Release Notes 1.0.0

NGINX Service Mesh Version 1.0.0

These release notes provide general information and describe known issues for NGINX Service Mesh version 1.0.0, in the following categories:

Updates

NGINX Service Mesh 1.0.0 includes the following updates:

Bug fixes and improvements

  • Platform verification and validation for 1.0 GA production release
  • Support for the new NGINX container registry: docker-registry.nginx.com
  • Added secure message transport for NATS messaging
  • Updated Spire 0.12.1 to address CVE-2021-27098 and CVE-2021-27099
  • Default local OpenTracing tracer is now Jaeger
  • Documentation overhaul

Resolved Issues

This release includes fixes for the following issues. You can search by the issue ID to locate the details for an issue.

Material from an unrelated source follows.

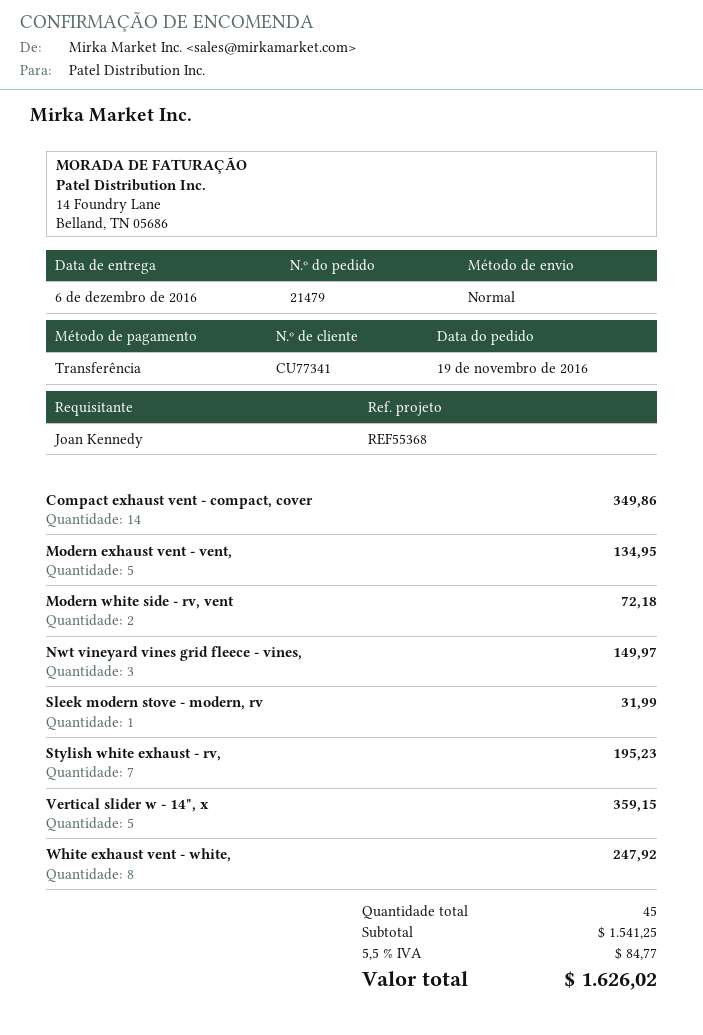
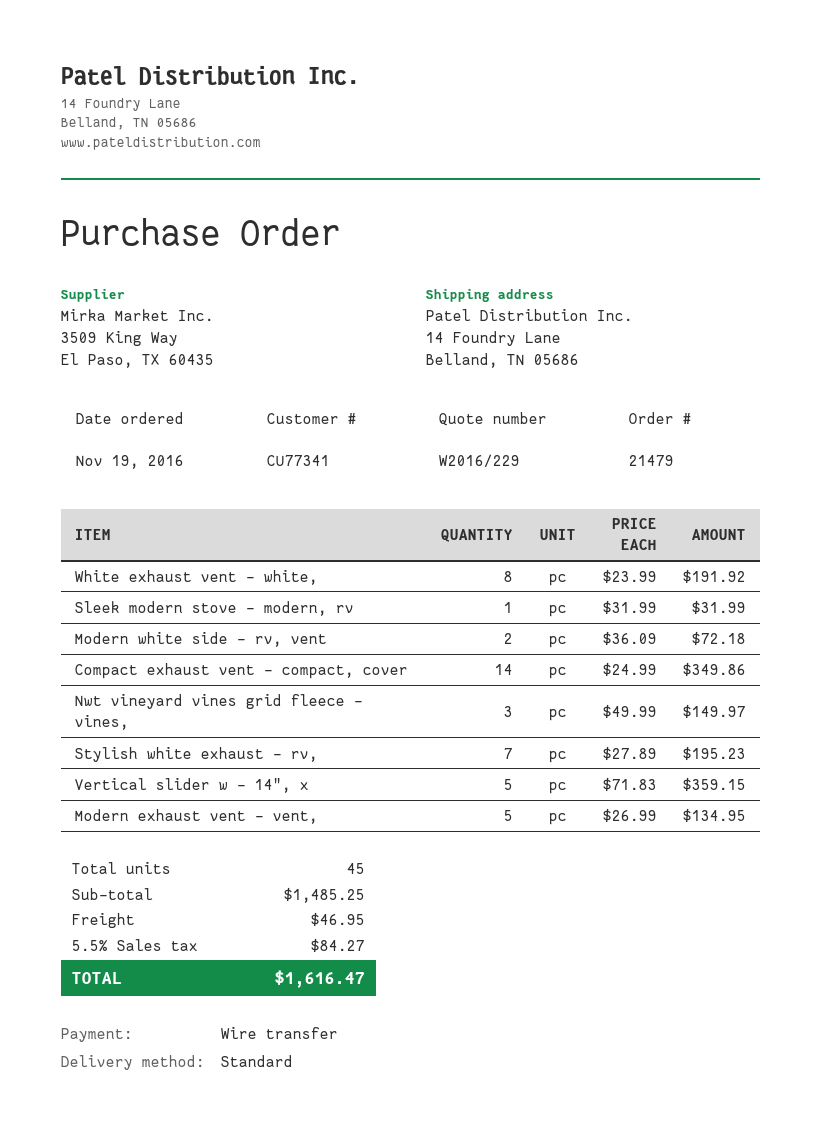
White exhaust vent - white,: 8 for 247.92 -> 8 for 191.92
subtotal: 1541.25 -> 1485.25
shipping: none -> 46.95
tax: 5.5% = 84.77 -> 5.5% = 84.27
total: 1626.02 -> 1616.47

Warning messages emitted when traffic access policies applied (17117)

Deployment may fail if NGINX Service Mesh is already installed (19351)

Cannot disable Prometheus scraping of the NGINX Ingress Controller (19375)

The nginx-meshctl remove command may not list all resources that require a restart (22710)

nginx-meshctl version command may display errors (22797)

Known Issues

The following issues are known to be present in this release. Look for updates to these issues in future NGINX Service Mesh release notes.

Non-injected pods and services mishandled as fallback services (14731):

We do not recommend using non-injected pods with a fallback service. Unless the non-injected fallback service is created following the proper order of operations, the service may not be recognized and updated in the circuit breaker flow.

Instead, we recommend using injected pods and services for service mesh injected workloads.


Workaround:

If you must use non-injected workloads, you need to configure the fallback service and pods before the Circuit Breaker CRD references them.

Non-injected fallback servers are incompatible with mTLS mode strict.

“Could not start API server” error is logged when Mesh API is shut down normally (17670):

When the nginx-mesh-api Pod exits normally, the system may log the error “Could not start API server” and an error string. If the process is signaled, the signal value is lost and isn’t printed correctly.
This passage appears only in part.